Exercise details – Return each line of the listing exactly, though without its images.

--

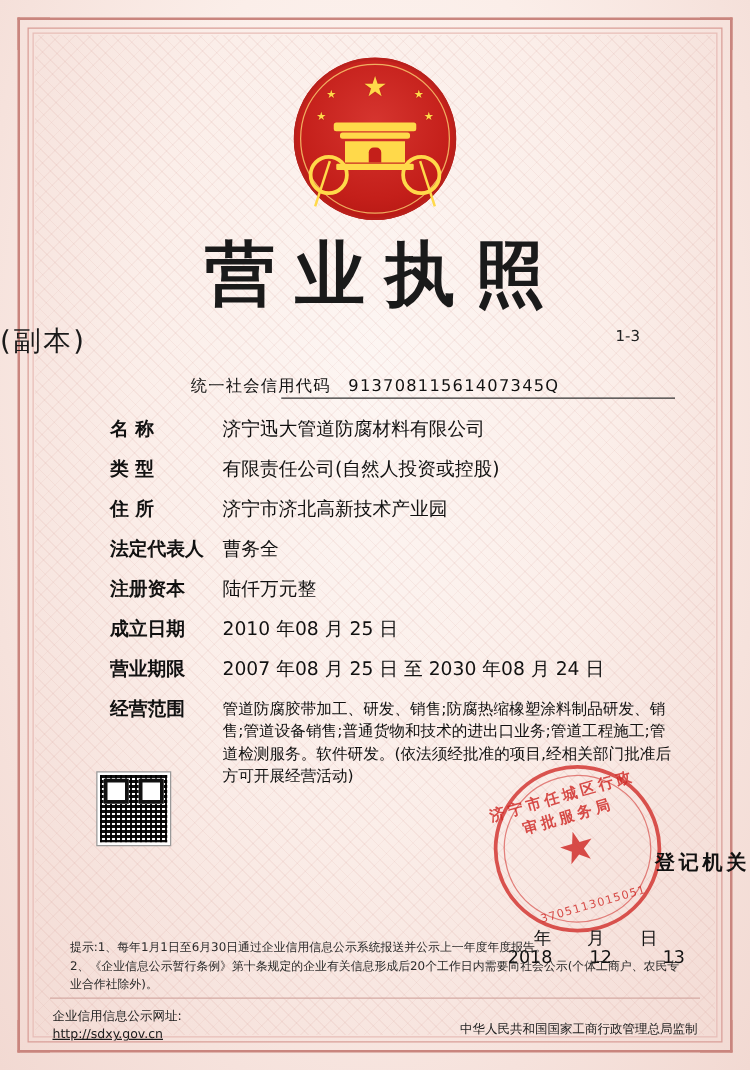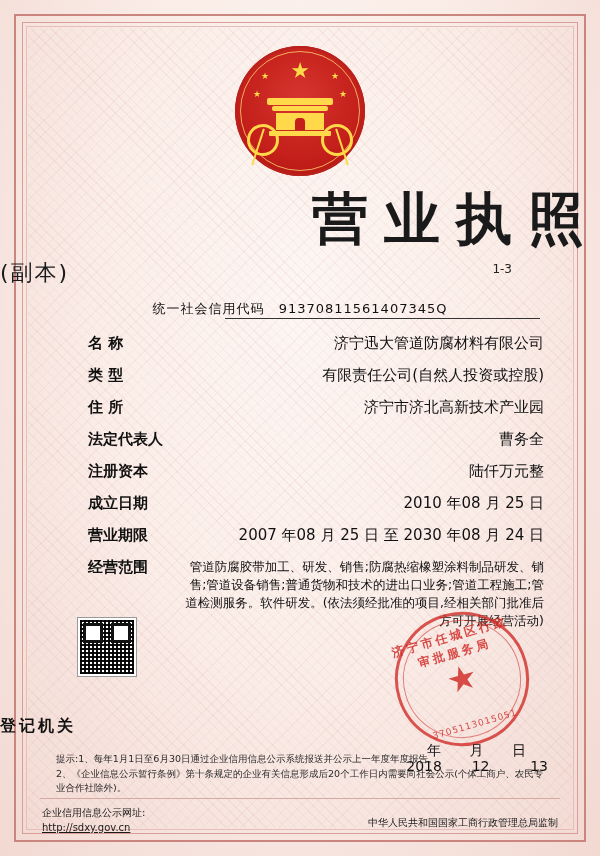--- a/index.html
+++ b/index.html
@@ -97,7 +97,7 @@
 
   
   .title{
-    position:absolute;top:182px;left:0;right:0;text-align:right;
+    position:absolute;top:182px;left:0;right:0;text-align:center;
     font-family:"DejaVu Sans","Liberation Sans",sans-serif;
     font-size:56px;font-weight:bold;letter-spacing:16px;
     color:#1a1a1a;text-indent:16px;

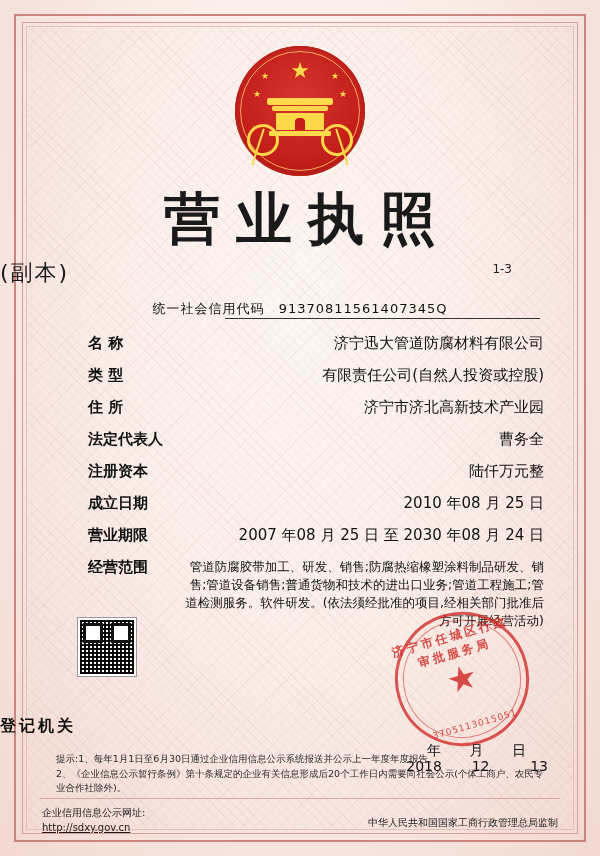--- a/index.html
+++ b/index.html
@@ -134,7 +134,7 @@
     letter-spacing:0px;
   }
   .row .v{
-    flex:1;font-size:15px;color:#111;padding-left:8px;text-align:right;
+    flex:1;font-size:15px;color:#111;padding-left:8px;
   }
   .scope .v{
     font-size:12.5px;line-height:1.45;letter-spacing:0px;

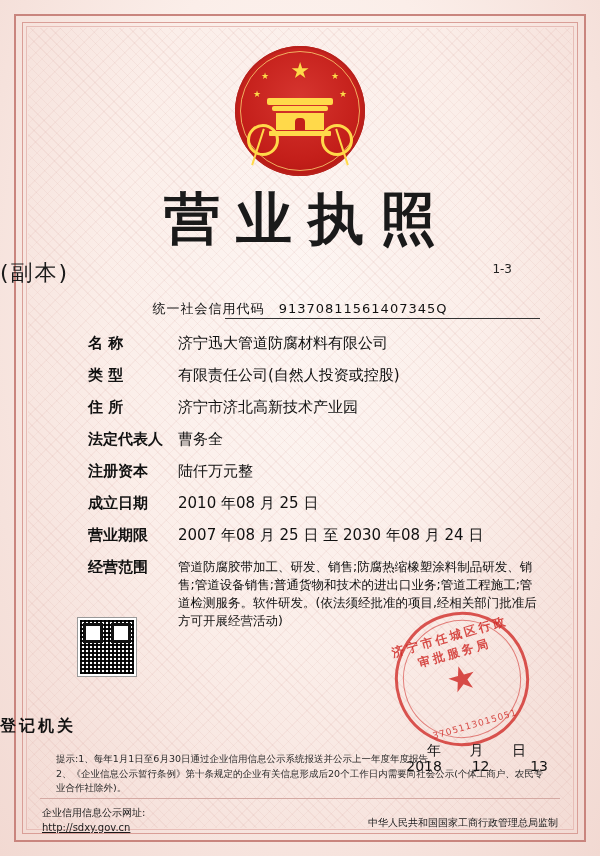--- a/index.html
+++ b/index.html
@@ -182,8 +182,8 @@
   }
 
   .registrar{
-    position:absolute;left:0;right:0;top:680px;text-align:left;
-    font-size:16px;color:#111;letter-spacing:3px;font-weight:bold;margin-top:36px;
+    position:absolute;left:0;right:0;top:680px;text-align:right;
+    font-size:16px;color:#111;letter-spacing:3px;font-weight:bold;
   }
   .date-line{
     position:absolute;right:62px;top:742px;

--

Exercise response –
--- a/index.html
+++ b/index.html
@@ -97,7 +97,7 @@
 
   
   .title{
-    position:absolute;top:182px;left:0;right:0;text-align:right;
+    position:absolute;top:182px;left:0;right:0;text-align:center;
     font-family:"DejaVu Sans","Liberation Sans",sans-serif;
     font-size:56px;font-weight:bold;letter-spacing:16px;
     color:#1a1a1a;text-indent:16px;

--- a/index.html
+++ b/index.html
@@ -134,7 +134,7 @@
     letter-spacing:0px;
   }
   .row .v{
-    flex:1;font-size:15px;color:#111;padding-left:8px;text-align:right;
+    flex:1;font-size:15px;color:#111;padding-left:8px;
   }
   .scope .v{
     font-size:12.5px;line-height:1.45;letter-spacing:0px;

--- a/index.html
+++ b/index.html
@@ -182,8 +182,8 @@
   }
 
   .registrar{
-    position:absolute;left:0;right:0;top:680px;text-align:left;
-    font-size:16px;color:#111;letter-spacing:3px;font-weight:bold;margin-top:36px;
+    position:absolute;left:0;right:0;top:680px;text-align:right;
+    font-size:16px;color:#111;letter-spacing:3px;font-weight:bold;
   }
   .date-line{
     position:absolute;right:62px;top:742px;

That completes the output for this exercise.